Exercise objective: Would you output the lines from the one with "border: 5px solid" through the last line of the material below, exactly, but without pictures?

Data listing:

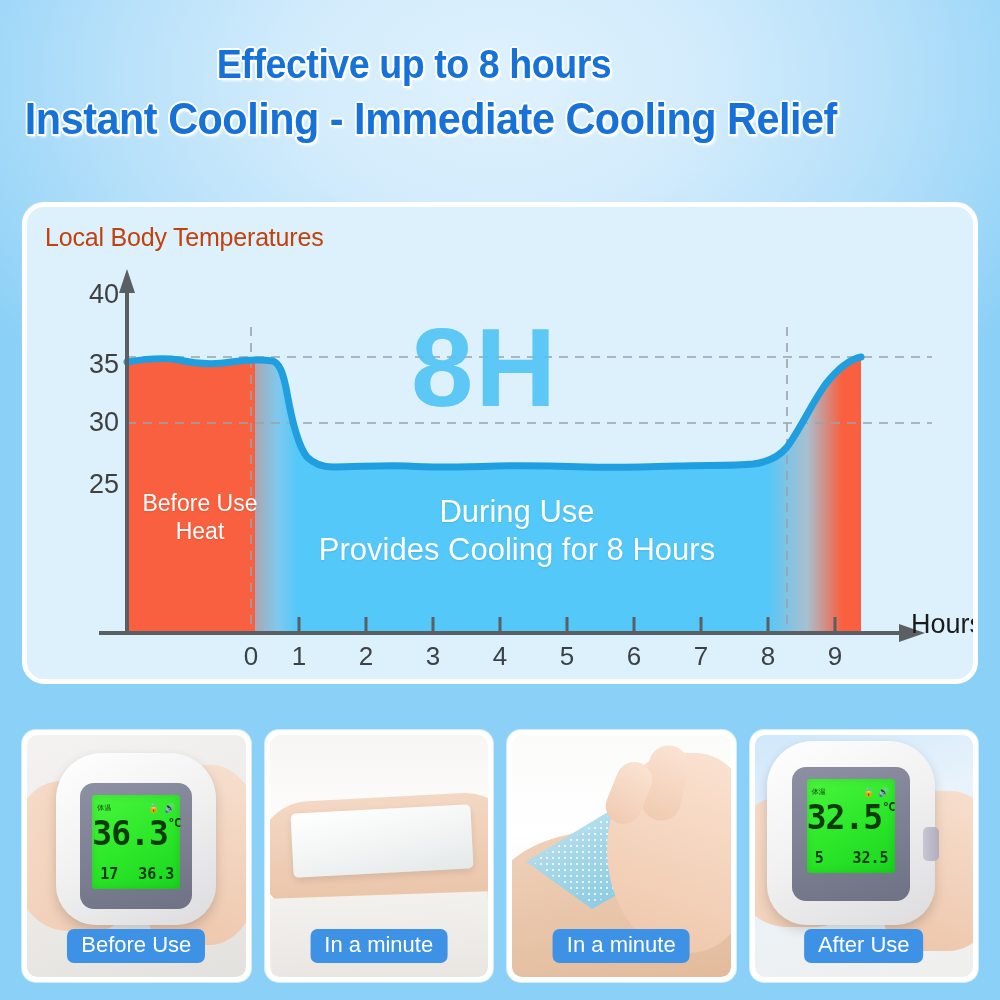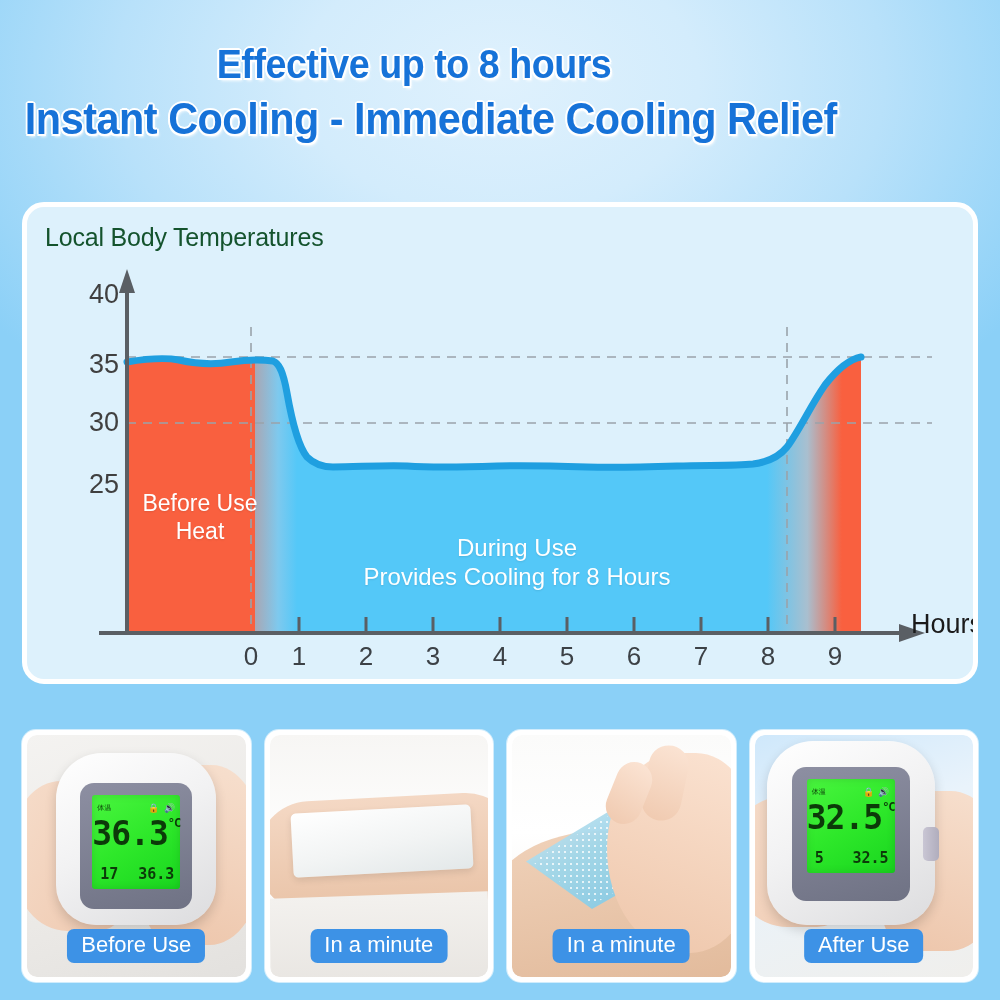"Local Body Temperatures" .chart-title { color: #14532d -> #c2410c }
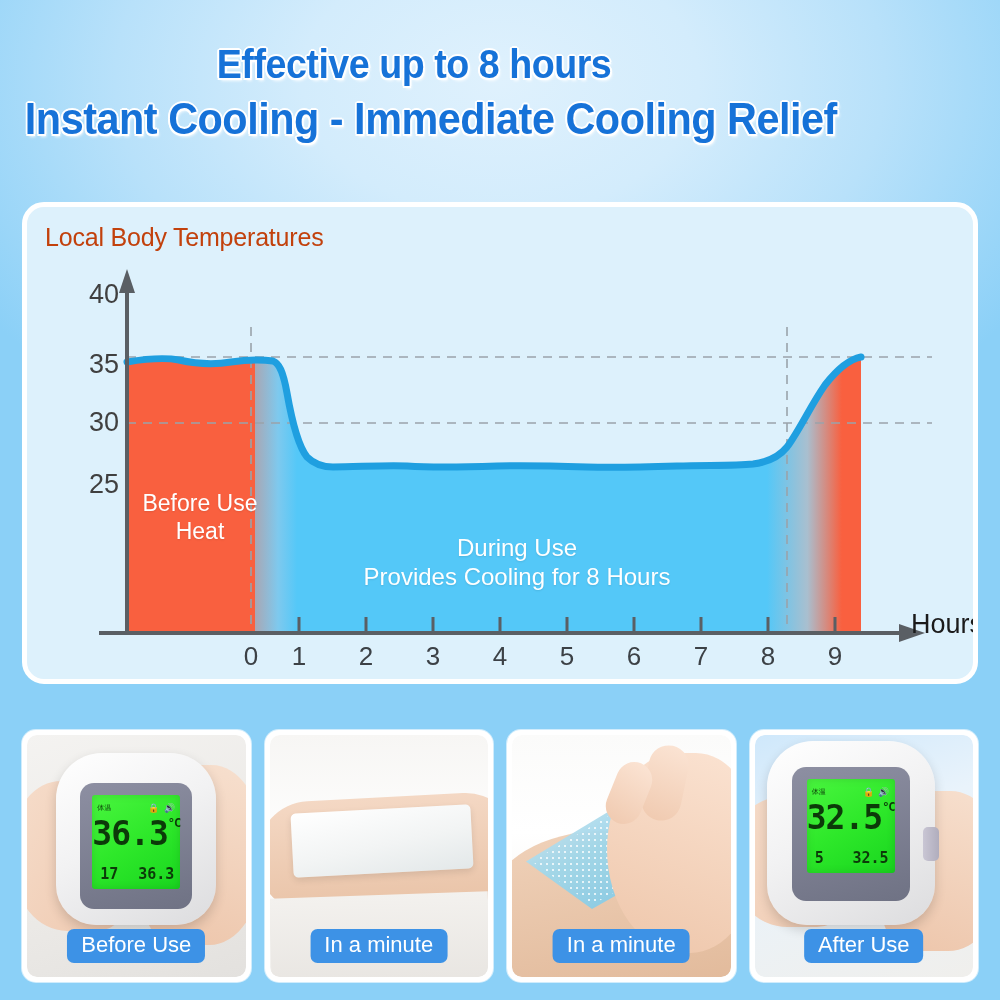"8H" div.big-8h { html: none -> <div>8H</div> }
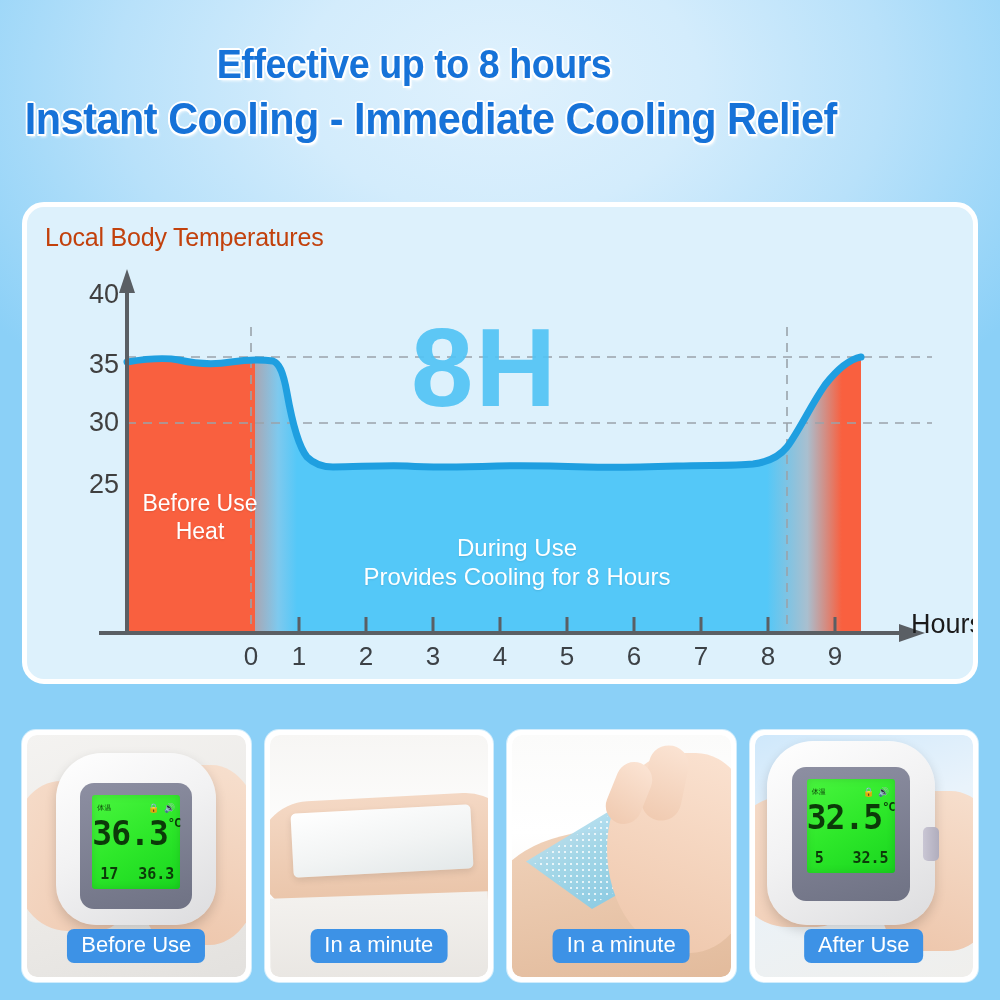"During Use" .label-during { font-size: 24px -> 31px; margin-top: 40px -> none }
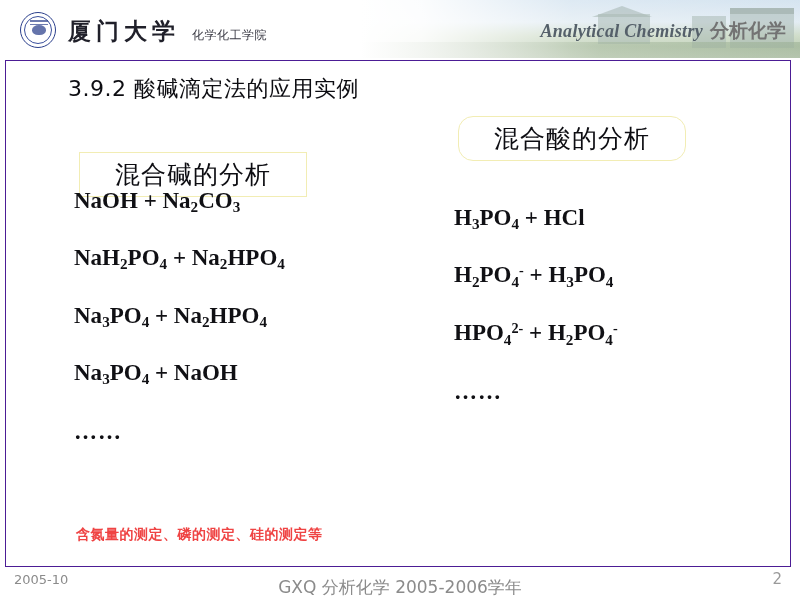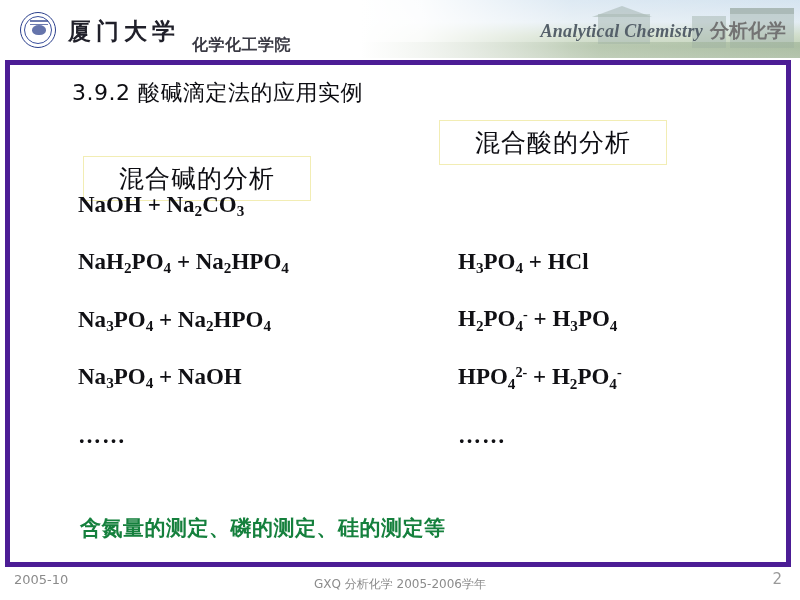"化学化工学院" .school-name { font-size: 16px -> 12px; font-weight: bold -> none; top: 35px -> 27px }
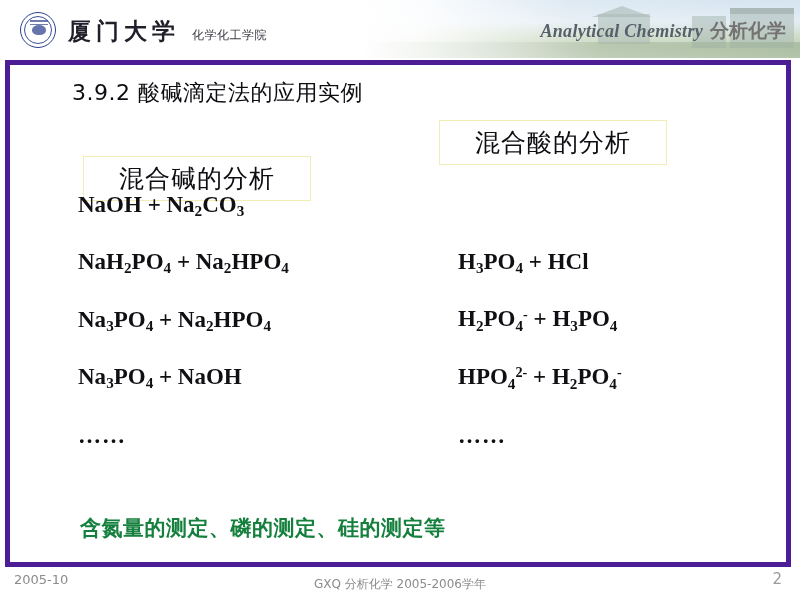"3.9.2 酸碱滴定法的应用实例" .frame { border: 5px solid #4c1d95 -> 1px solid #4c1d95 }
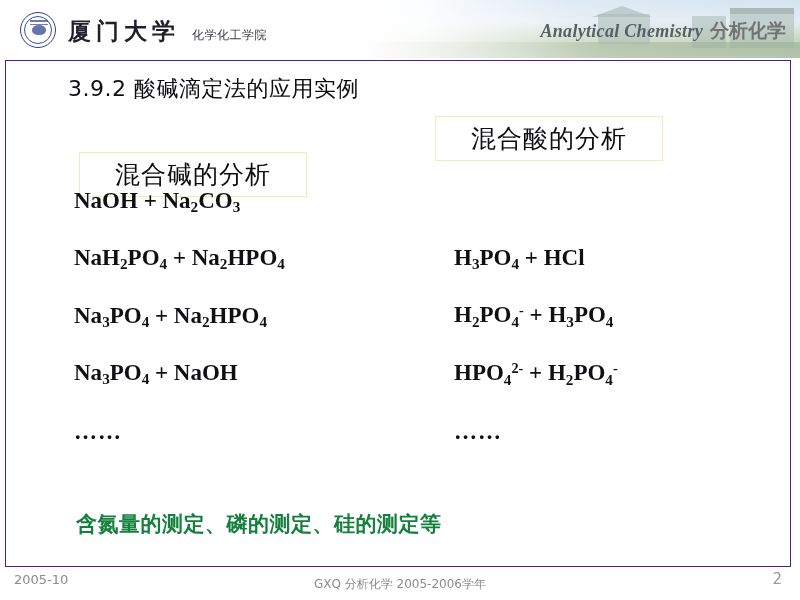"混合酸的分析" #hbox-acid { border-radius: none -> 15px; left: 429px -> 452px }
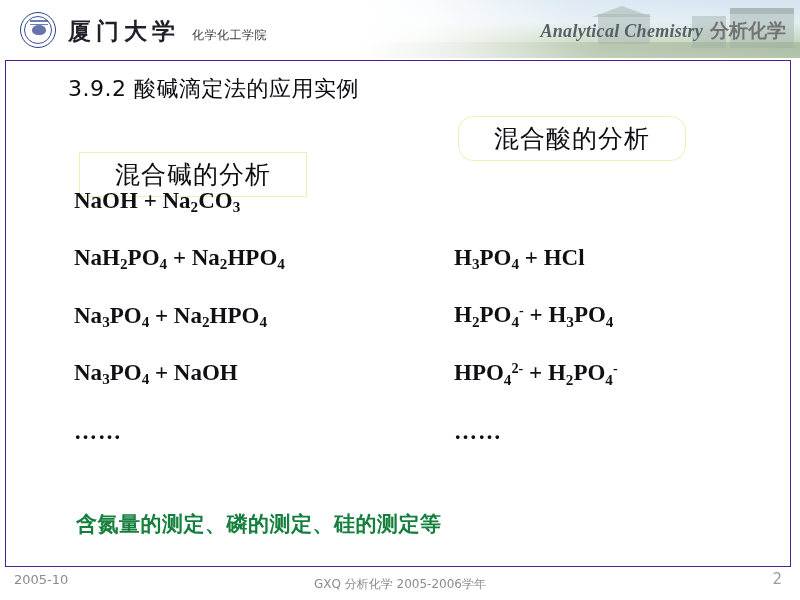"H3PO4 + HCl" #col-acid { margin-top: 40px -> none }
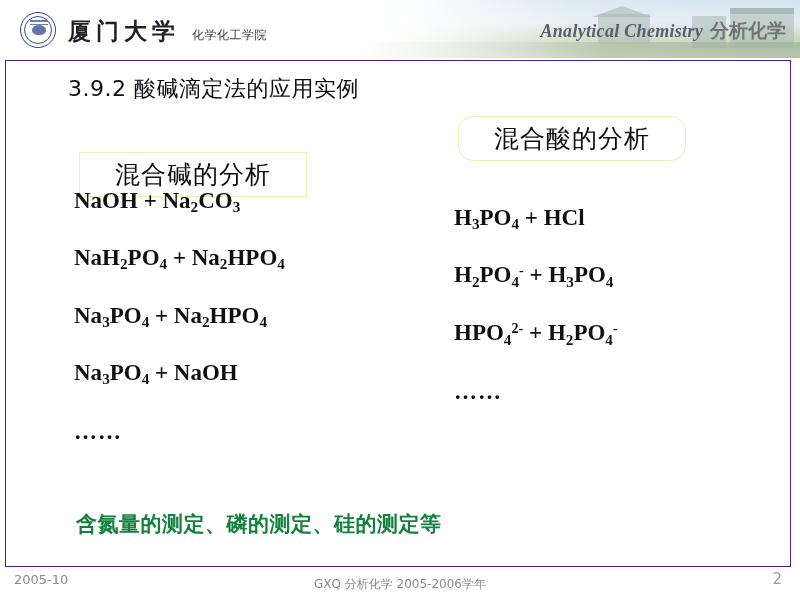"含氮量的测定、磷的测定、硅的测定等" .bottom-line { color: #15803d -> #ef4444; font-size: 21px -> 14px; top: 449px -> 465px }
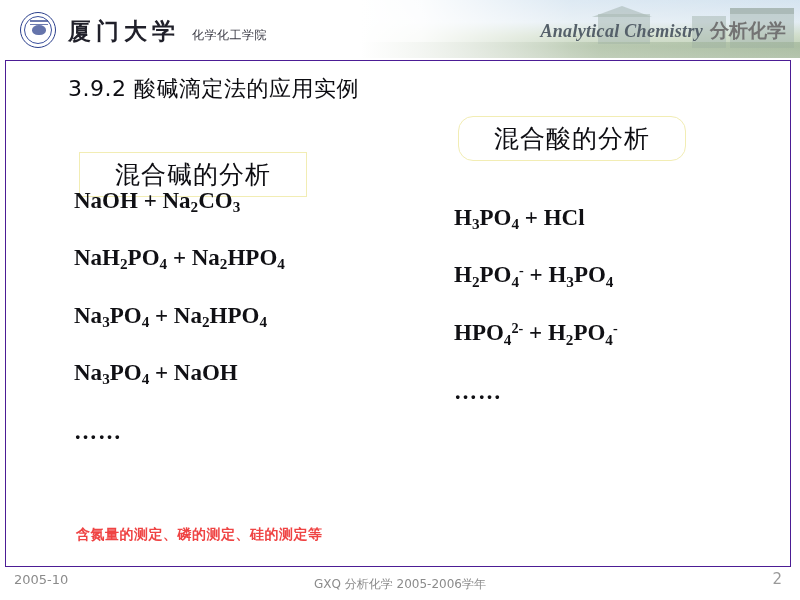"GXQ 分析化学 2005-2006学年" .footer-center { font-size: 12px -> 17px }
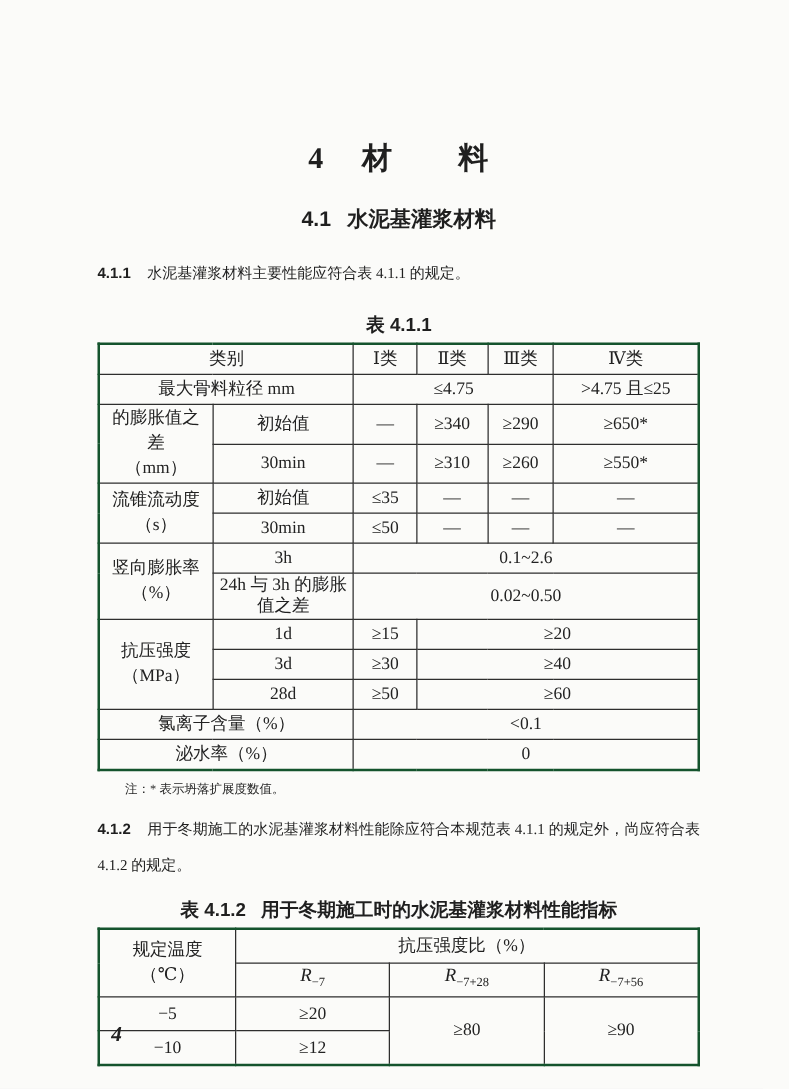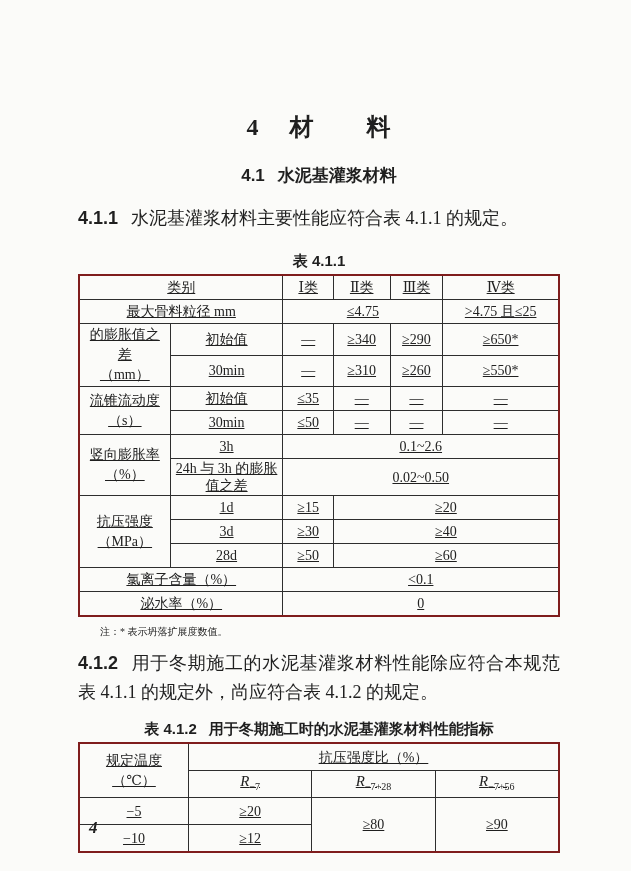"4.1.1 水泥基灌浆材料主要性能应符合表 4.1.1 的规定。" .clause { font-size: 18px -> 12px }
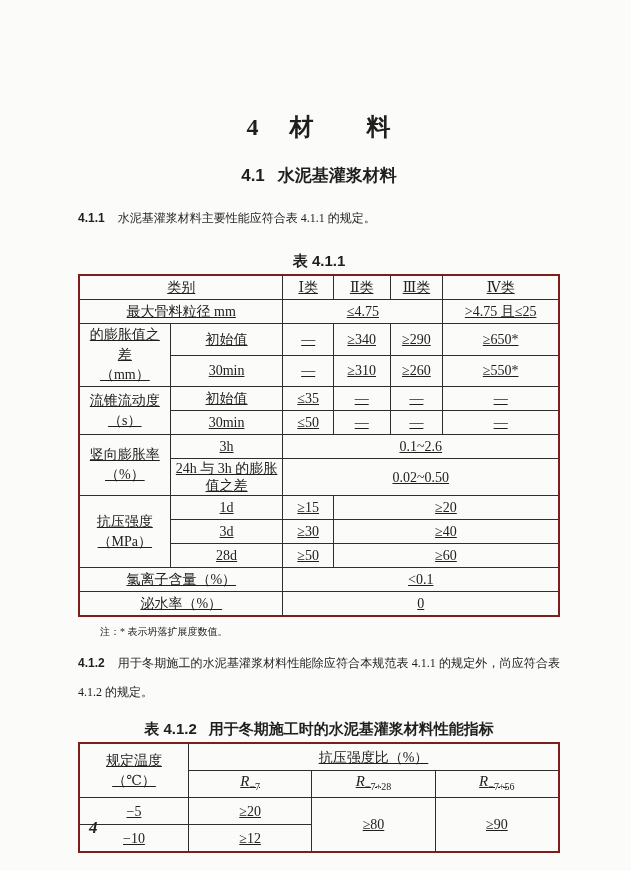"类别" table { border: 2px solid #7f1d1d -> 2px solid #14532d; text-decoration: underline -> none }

Answer to this problem:
"3.9.2 酸碱滴定法的应用实例" .frame { border: 5px solid #4c1d95 -> 1px solid #4c1d95 }
"混合酸的分析" #hbox-acid { border-radius: none -> 15px; left: 429px -> 452px }
"H3PO4 + HCl" #col-acid { margin-top: 40px -> none }
"含氮量的测定、磷的测定、硅的测定等" .bottom-line { color: #15803d -> #ef4444; font-size: 21px -> 14px; top: 449px -> 465px }
"GXQ 分析化学 2005-2006学年" .footer-center { font-size: 12px -> 17px }
"4.1.1 水泥基灌浆材料主要性能应符合表 4.1.1 的规定。" .clause { font-size: 18px -> 12px }
"类别" table { border: 2px solid #7f1d1d -> 2px solid #14532d; text-decoration: underline -> none }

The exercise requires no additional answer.